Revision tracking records
****

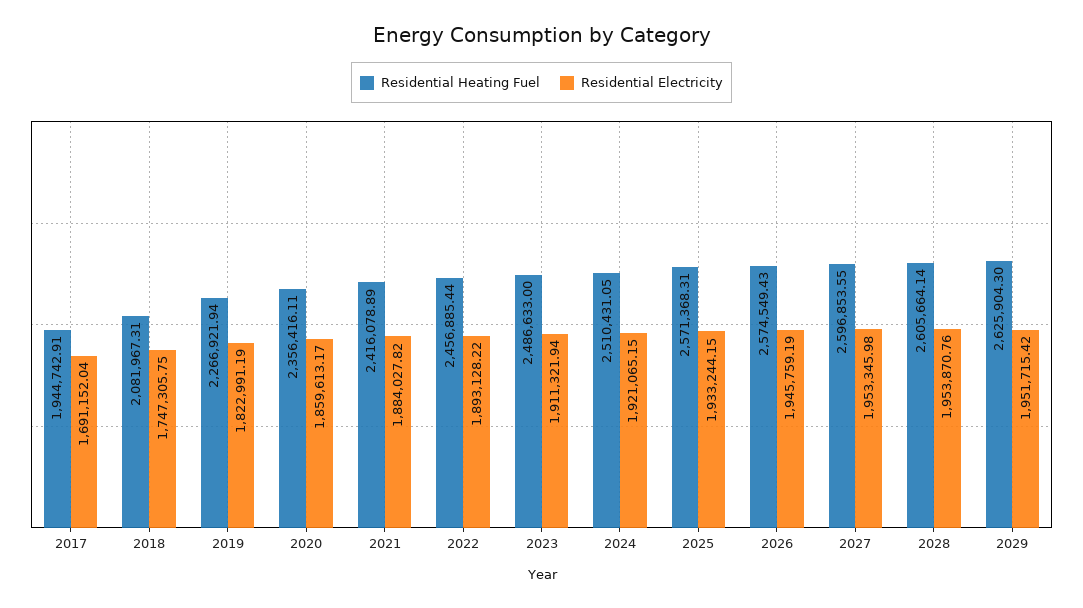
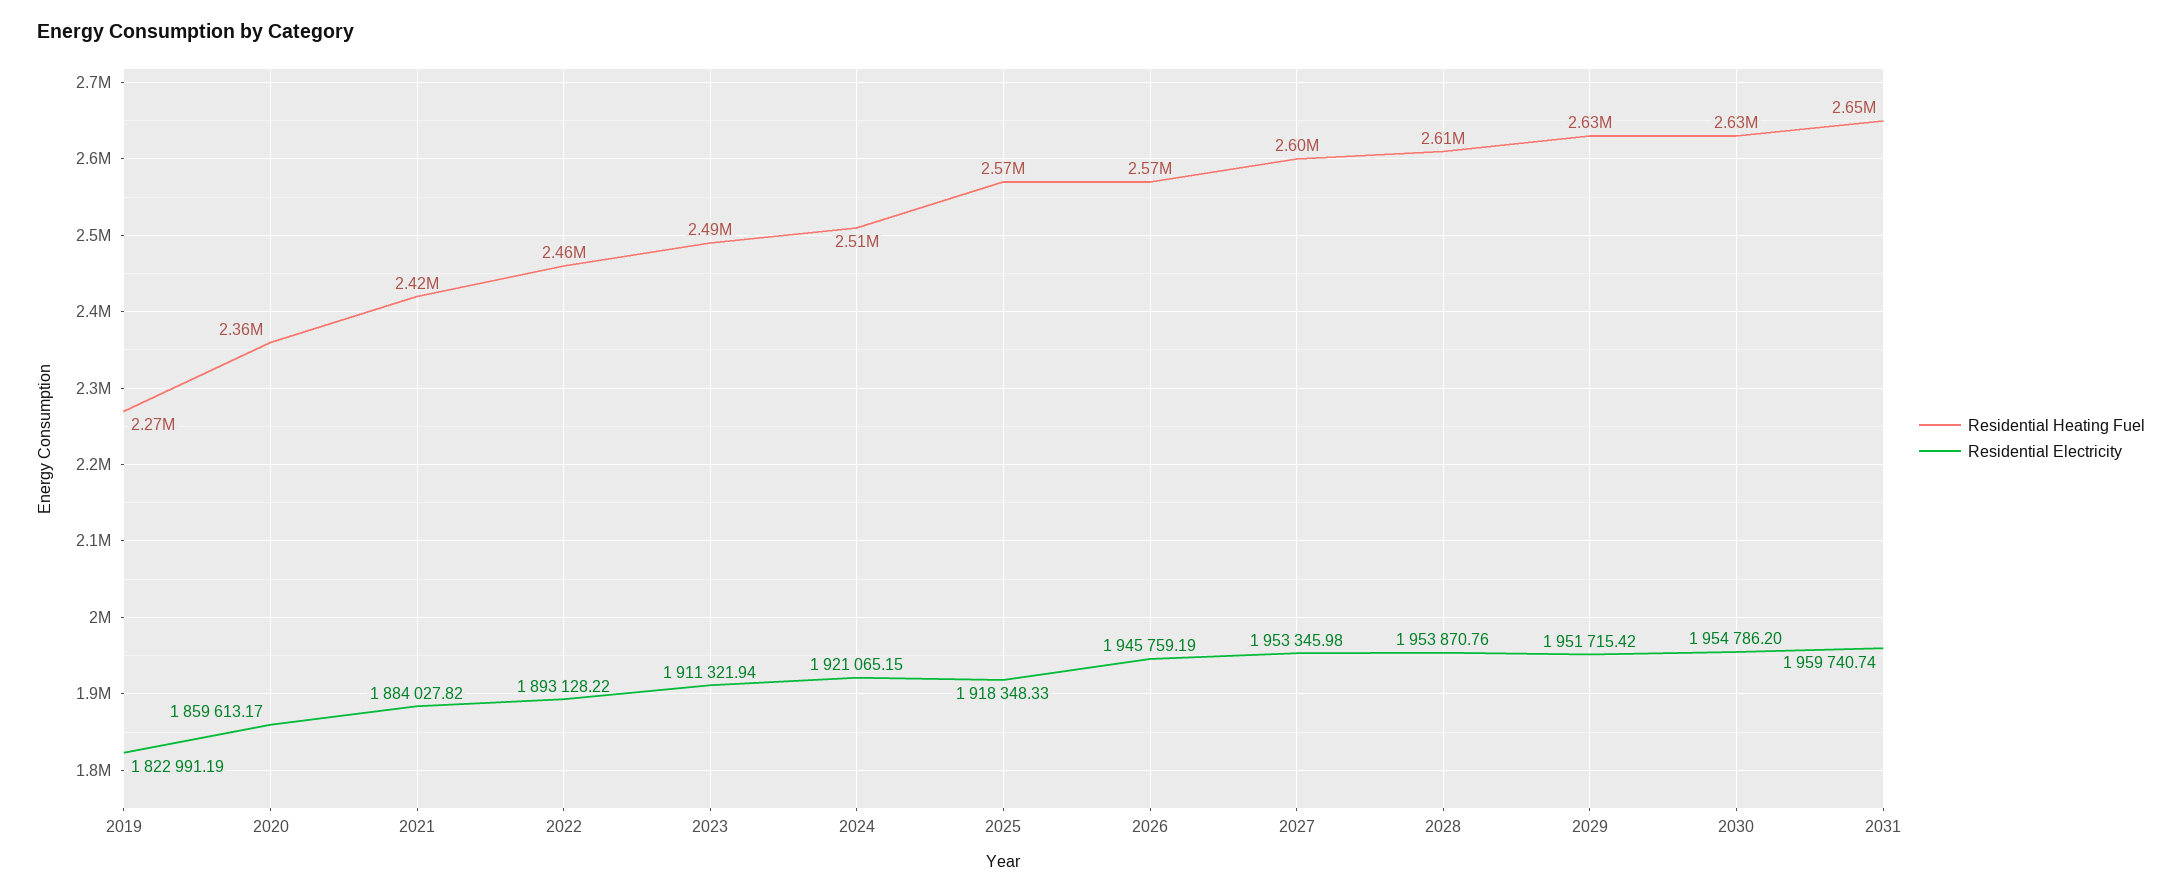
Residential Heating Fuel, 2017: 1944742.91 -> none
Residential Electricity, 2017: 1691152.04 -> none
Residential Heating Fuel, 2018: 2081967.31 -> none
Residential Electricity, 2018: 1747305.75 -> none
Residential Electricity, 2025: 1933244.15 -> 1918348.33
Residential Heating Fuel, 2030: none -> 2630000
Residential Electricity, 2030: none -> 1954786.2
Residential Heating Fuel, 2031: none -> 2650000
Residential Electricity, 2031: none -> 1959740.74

****

• _Task to carry out_
Please set down the data above exactly as given, leaving every picture out.

• _Written response_
Residential Heating Fuel, 2017: 1944742.91 -> none
Residential Electricity, 2017: 1691152.04 -> none
Residential Heating Fuel, 2018: 2081967.31 -> none
Residential Electricity, 2018: 1747305.75 -> none
Residential Electricity, 2025: 1933244.15 -> 1918348.33
Residential Heating Fuel, 2030: none -> 2630000
Residential Electricity, 2030: none -> 1954786.2
Residential Heating Fuel, 2031: none -> 2650000
Residential Electricity, 2031: none -> 1959740.74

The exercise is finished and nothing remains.